1.      Garriguet D. Nutrition : résultats de l’Enquête sur la santé dans les collectivités canadiennes : Vue d’ensemble des habitudes alimentaires des Canadiens, 2004. Statistique Canada 2006 : catalogue no. 82-620-MIE-No.2.

2.      Statistique Canada. Statistiques sur les aliments. 2010.

3.      Brownell KD et al. The public health and economic benefits of taxing sugar-sweetened beverages. NEJM, 2009:361(16):1599-1605.

4.      Parks EJ, Skokan LE et al. Dietary sugars stimulate fatty acid synthesis in adults. J Nutr. 2008 Jun;138(6):1039-46.
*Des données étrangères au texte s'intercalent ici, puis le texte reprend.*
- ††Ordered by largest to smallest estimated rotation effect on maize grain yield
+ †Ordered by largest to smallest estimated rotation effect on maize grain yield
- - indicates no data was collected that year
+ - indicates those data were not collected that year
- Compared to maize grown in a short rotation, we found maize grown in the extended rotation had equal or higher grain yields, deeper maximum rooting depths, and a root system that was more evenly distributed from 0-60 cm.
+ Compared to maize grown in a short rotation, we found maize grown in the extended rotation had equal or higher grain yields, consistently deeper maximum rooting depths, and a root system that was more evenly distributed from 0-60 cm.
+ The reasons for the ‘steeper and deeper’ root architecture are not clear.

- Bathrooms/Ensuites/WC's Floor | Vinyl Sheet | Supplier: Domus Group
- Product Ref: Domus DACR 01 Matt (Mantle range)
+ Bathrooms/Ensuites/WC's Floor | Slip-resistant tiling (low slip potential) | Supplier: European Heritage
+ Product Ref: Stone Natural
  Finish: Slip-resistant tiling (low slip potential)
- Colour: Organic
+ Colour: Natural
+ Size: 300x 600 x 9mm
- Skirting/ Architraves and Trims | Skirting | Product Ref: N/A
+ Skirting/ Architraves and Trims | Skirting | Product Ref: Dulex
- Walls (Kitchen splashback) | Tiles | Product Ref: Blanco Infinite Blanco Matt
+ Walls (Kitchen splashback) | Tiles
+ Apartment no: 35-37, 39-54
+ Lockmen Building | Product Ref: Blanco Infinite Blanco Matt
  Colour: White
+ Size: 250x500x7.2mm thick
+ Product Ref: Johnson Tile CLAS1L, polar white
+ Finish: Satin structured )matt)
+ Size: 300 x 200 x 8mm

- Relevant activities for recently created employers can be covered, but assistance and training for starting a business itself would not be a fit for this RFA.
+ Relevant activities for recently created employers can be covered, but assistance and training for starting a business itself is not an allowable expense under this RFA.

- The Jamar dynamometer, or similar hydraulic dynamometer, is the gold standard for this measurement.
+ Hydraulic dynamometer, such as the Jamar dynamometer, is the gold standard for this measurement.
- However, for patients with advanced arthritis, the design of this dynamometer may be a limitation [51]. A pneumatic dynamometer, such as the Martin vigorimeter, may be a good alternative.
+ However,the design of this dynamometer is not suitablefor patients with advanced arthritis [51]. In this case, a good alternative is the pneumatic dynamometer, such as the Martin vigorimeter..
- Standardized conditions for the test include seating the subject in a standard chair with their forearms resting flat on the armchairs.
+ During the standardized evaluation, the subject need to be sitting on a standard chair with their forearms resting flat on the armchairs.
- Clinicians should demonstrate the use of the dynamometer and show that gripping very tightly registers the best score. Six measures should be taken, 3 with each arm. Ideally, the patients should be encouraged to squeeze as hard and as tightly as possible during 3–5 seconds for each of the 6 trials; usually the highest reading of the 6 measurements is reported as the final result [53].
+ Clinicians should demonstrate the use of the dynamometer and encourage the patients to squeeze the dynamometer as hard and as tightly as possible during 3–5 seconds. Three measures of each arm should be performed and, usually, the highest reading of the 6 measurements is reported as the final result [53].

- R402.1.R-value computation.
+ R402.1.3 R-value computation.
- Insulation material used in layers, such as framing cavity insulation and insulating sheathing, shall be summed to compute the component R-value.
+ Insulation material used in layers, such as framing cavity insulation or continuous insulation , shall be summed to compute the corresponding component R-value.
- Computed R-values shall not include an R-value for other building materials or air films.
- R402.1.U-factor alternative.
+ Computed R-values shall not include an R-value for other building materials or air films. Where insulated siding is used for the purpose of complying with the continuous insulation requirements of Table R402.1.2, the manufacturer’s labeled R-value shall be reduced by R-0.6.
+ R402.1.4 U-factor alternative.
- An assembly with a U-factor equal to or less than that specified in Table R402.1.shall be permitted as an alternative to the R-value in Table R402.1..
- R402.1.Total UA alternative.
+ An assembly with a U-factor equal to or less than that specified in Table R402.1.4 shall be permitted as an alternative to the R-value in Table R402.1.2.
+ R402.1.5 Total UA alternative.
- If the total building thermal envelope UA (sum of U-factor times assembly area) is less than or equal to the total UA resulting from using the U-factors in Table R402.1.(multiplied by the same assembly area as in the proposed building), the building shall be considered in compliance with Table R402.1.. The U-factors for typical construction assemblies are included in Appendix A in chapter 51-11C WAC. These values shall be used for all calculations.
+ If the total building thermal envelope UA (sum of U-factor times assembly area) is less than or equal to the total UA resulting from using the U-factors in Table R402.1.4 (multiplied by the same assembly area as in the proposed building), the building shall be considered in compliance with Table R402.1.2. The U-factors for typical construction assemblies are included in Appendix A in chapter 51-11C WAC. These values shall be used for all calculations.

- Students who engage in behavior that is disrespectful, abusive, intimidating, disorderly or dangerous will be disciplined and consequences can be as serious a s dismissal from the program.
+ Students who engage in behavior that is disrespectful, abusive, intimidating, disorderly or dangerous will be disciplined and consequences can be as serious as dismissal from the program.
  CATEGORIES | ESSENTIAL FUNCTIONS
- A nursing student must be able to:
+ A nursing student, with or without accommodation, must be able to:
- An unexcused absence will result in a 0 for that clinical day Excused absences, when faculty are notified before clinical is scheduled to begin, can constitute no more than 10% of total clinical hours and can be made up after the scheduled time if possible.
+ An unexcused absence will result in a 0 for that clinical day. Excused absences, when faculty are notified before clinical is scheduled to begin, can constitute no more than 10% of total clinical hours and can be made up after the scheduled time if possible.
5.      Saris WH. Sugars, energy metabolism, and body weight control. Am J Clin Nutr. 2003 Oct;78(4):850S-857S.

6.      Basciano H, Federico L, Adeli K. Fructose, insulin resistance, and metabolic dyslipidemia. Nutr Metab (Lond). 2005 Feb 21;2(1):5.

7.      Miller A, Adeli K. Dietary fructose and the metabolic syndrome. Curr Opin Gastroenterol. 2008 Mar;24(2):204-209. Review. 

8.      Hartman JW et coll. Consumption of fat-free fluid milk after resistance exercise promotes greater lean mass accretion than does consumption of soy or carbohydrate in young, novice, male weightlifters. Am J Clin Nutr2007;86:373-381.

9.      Murphy M et coll. Drinking flavored or plain milk is positively associated with nutrient intake and is not associate with adverse effects on weight status in US children and adolescents. Jam diet Assoc, 2008; 108(4):631-39.